Configuration Options

The json-to-arrow-ipc package handles various data scenarios:

import { jsonToArrowIPC } from 'json-to-arrow-ipc';

const ipc = jsonToArrowIPC(data, {
  // Sample rows for schema inference (default: 100)
  schemaSampleSize: 50,

  // Handle schema mismatches: 'error' | 'skip' | 'coerce' (default: 'coerce')
  onSchemaMismatch: 'coerce',

  // Flatten nested objects with dot notation (default: false)
  flattenNestedObjects: true,

  // Serialize arrays as JSON strings (default: true)
  serializeArrays: true,
});

Tips and Best Practices

  1. Handle pagination: For APIs with large datasets, implement pagination in your script and use command-line arguments to control limits.

  2. Error handling: Add try-catch blocks and output empty arrays on error to prevent DuckDB query failures.

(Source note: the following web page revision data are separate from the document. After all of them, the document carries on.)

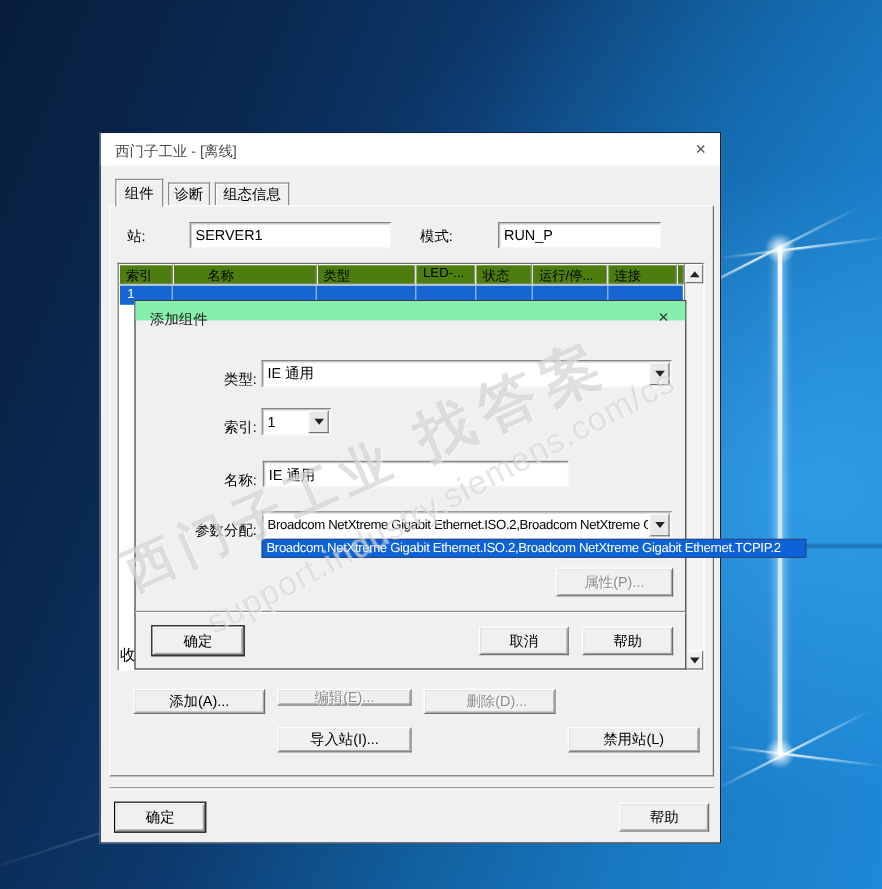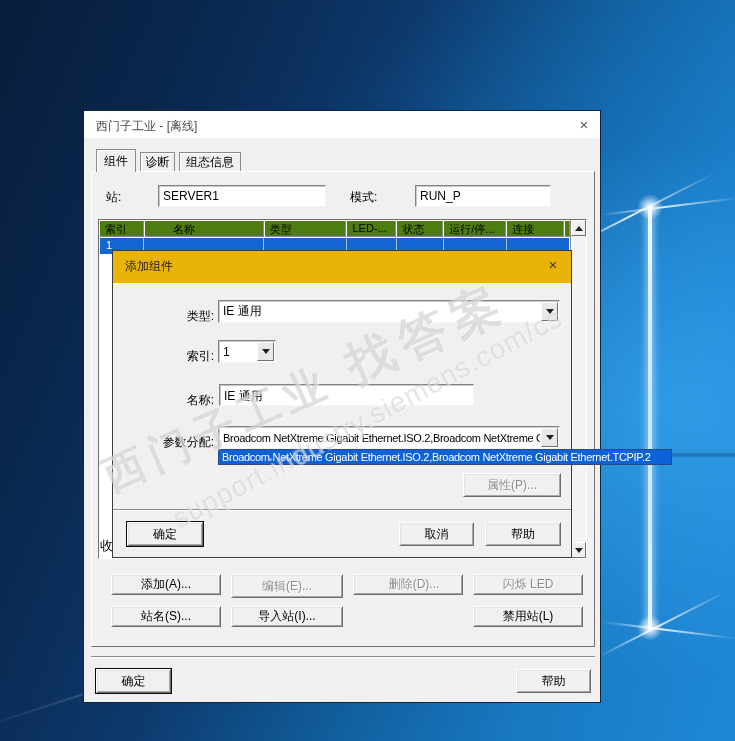"添加组件" .add-title { background: #eab308 -> #86efac; height: 32px -> 16px }
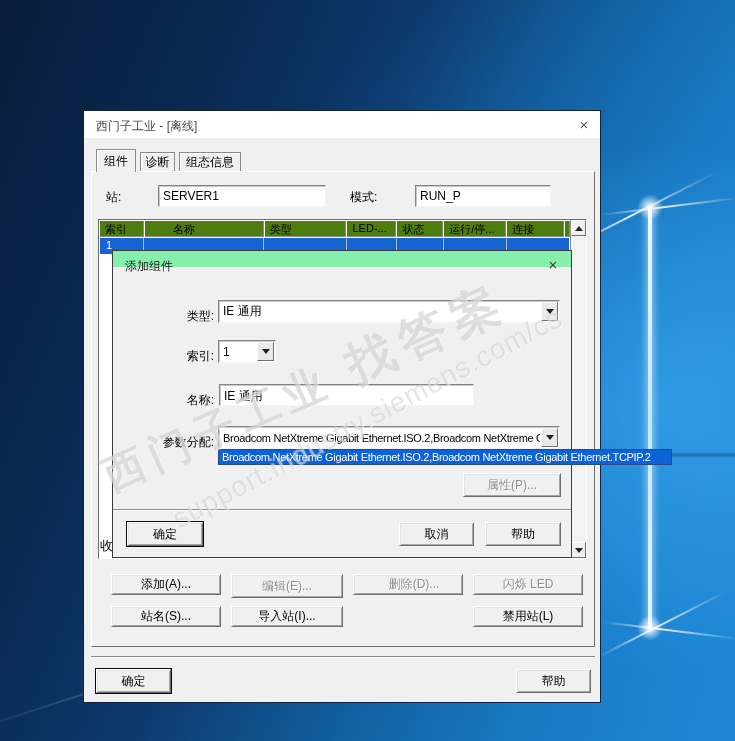"编辑(E)..." div.btn { height: 24px -> 14px }
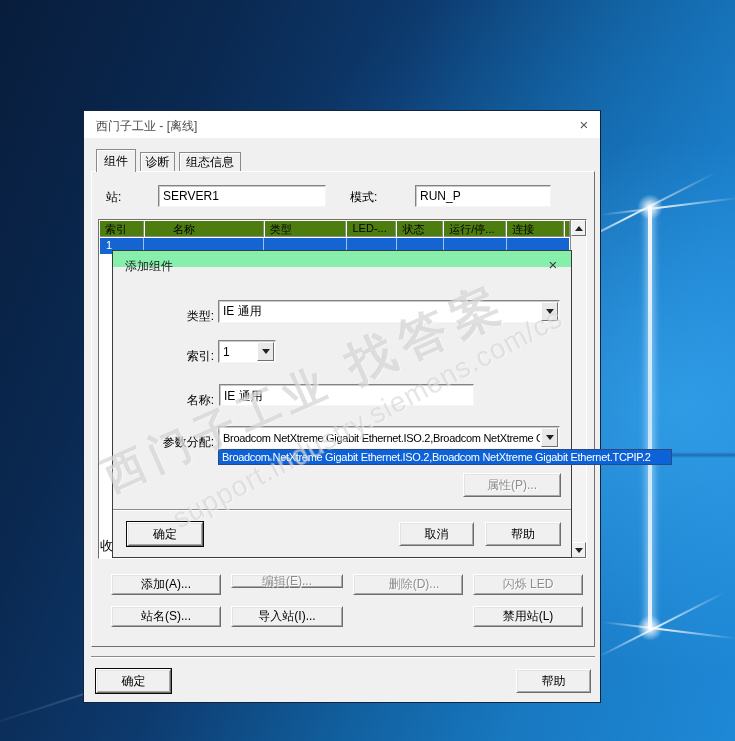"闪烁 LED" div.btn { html: <div> <span>闪烁 LED</span> </div> -> none }
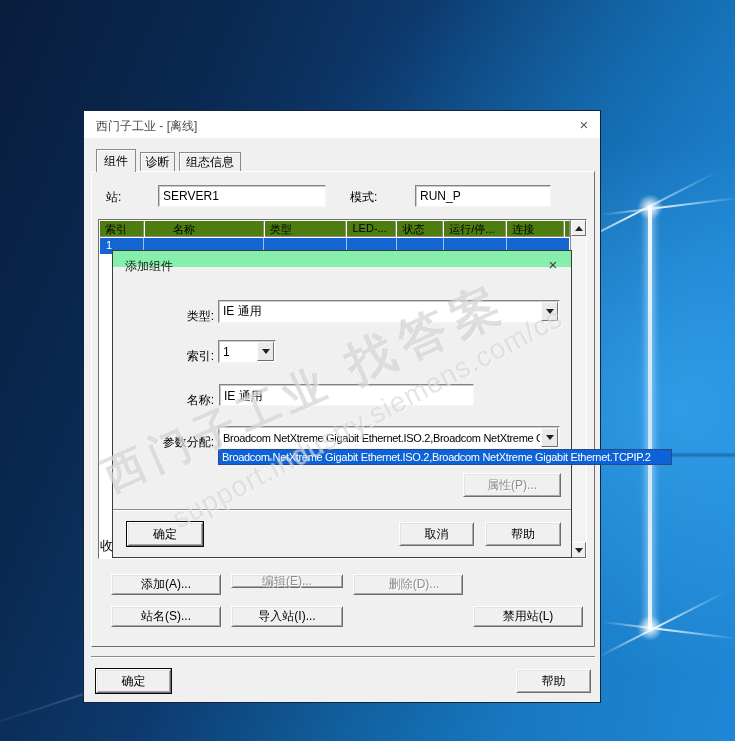"站名(S)..." div.btn { html: <div> <span>站名(S)...</span> </div> -> none }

  3. Rate limiting: Be mindful of API rate limits. Add delays between requests when fetching many resources.

Conclusion

Any data source with an API becomes a SQL table. Combined with DuckDB's analytical capabilities - window functions, CTEs, JSON extraction, and more - you have a lightweight but powerful tool for ad-hoc data analysis.

The combination of Bun's TypeScript execution, automatic dependency management, and DuckDB's extensibility creates a developer experience that's both powerful and simple.


The json-to-arrow-ipc package and example scripts are available at github.com/tobilg/duckdb-bun-scripts.